(2021) China’s Many Impacts on the Stagnant West
Edmund Phelps*
It is always an honor and a pleasure to speak at the China Development Forum. I am very sorry not to able to be there in person this year. On a personal note, I have been extremely touched by the warmth and support of my dear Chinese friends during the Pandemic.
Just in the past few years, China can point to the amazing accomplishment of lifting 80 million people from poverty, the striking success in getting control of the Covid virus, the major technological successes, and now the striking prospect of resuming 6 per cent growth per year of the GDP. In contrast, the West over that same span cannot point to any such achievements.

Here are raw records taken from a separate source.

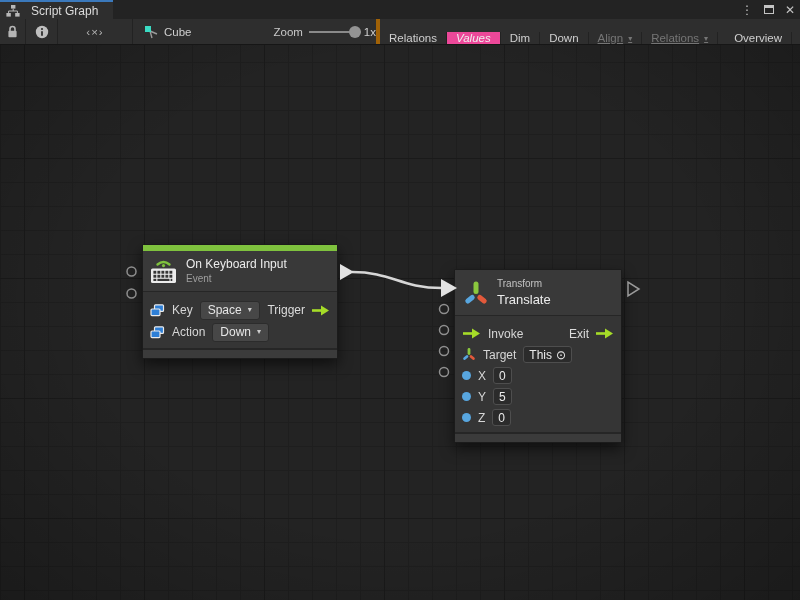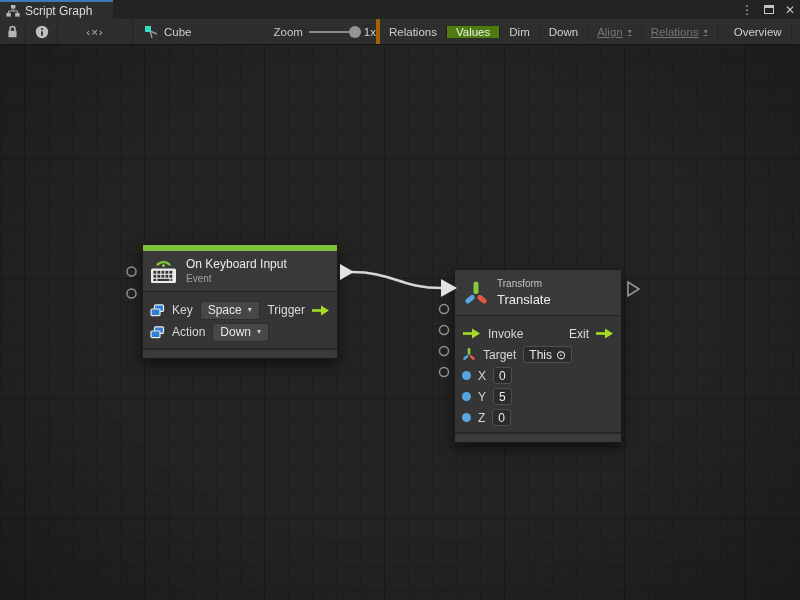--- a/index.html
+++ b/index.html
@@ -9,7 +9,7 @@
   
   .titlebar { position:absolute; top:0; left:0; width:800px; height:19px; background:#232323; }
   .tab { position:absolute; left:0; top:0; width:113px; height:19px; background:#2e2e2e;
-    border-top:2px solid #3b79bc; display:flex; align-items:center; gap:5px; padding-left:6px;
+    border-top:2px solid #3b79bc; display:flex; align-items:center; gap:11px; padding-left:6px;
     color:#dcdcdc; font-size:12px; }
   .win-controls { position:absolute; right:5px; top:0; height:19px; display:flex; align-items:center; gap:11px; color:#c4c4c4; }
   .win-controls .glyph { font-size:12px; line-height:1; cursor:default; }

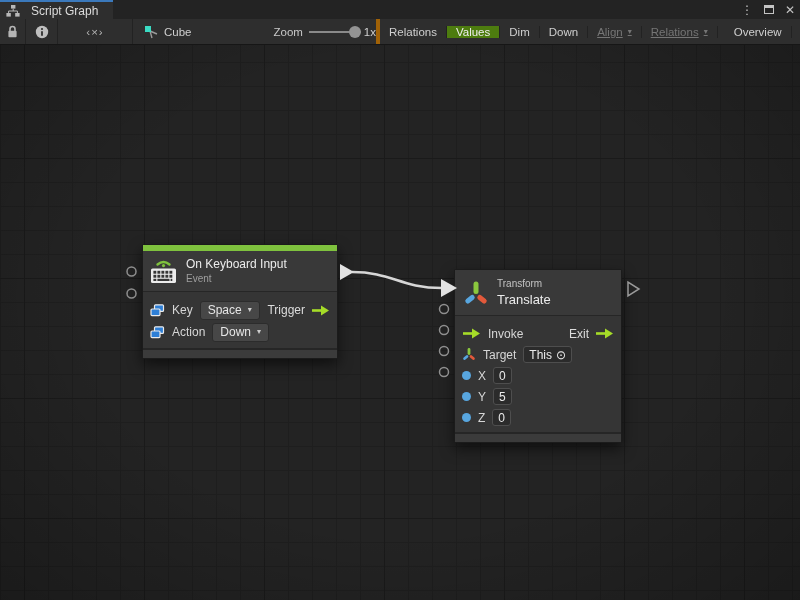--- a/index.html
+++ b/index.html
@@ -27,7 +27,7 @@
   .slider .track { position:absolute; top:6.5px; left:0; width:52px; height:1.5px; background:#8a8a8a; }
   .slider .handle { position:absolute; top:1px; left:40px; width:12px; height:12px; border-radius:50%; background:#939393; }
   .zval { margin-left:7px; }
-  .tbuttons { display:flex; align-items:center; flex:1; }
+  .tbuttons { display:flex; align-items:flex-end; flex:1; }
   .tbtn { display:flex; align-items:center; padding:0 9px; border-right:1px solid #222; white-space:nowrap; }
   .tbtn.active { background:#4d7c0f; color:#efefef; }
   .tbtn.disabled { color:#757575;text-decoration:underline; }

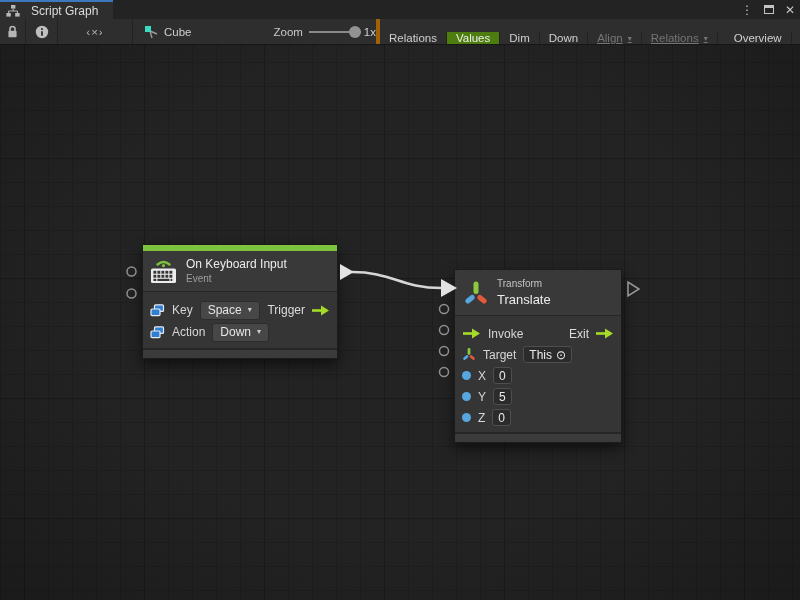--- a/index.html
+++ b/index.html
@@ -29,7 +29,7 @@
   .zval { margin-left:7px; }
   .tbuttons { display:flex; align-items:flex-end; flex:1; }
   .tbtn { display:flex; align-items:center; padding:0 9px; border-right:1px solid #222; white-space:nowrap; }
-  .tbtn.active { background:#4d7c0f; color:#efefef; }
+  .tbtn.active { background:#ec4899; color:#efefef;font-style:italic; }
   .tbtn.disabled { color:#757575;text-decoration:underline; }
   .caret { font-size:8px; margin-left:5px; }
   .tgap { width:7px; border-right:1px solid #222; background:#2a2a2a; }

We see in China an economy that has shown extraordinary performance for more than forty years. In striking contrast, the West’s economies – led by the American economy and American influence – have shown stagnation over almost the totality of the past fifty years.
Owing to their size and their differences, though, there may be possibilities for China to give something to America and America to give something to China.
That thought came to my mind on noticing the rising complaints in the West about the extraordinarily high current account surplus in China (which most economists in the West view as costly.) This surplus appears to be not only the result of a market outcome – the unusually high propensity of the Chinese to save or a weakness of investment demand attributable to the Covid virus – but also the result of the central bank’s setting high interest rates.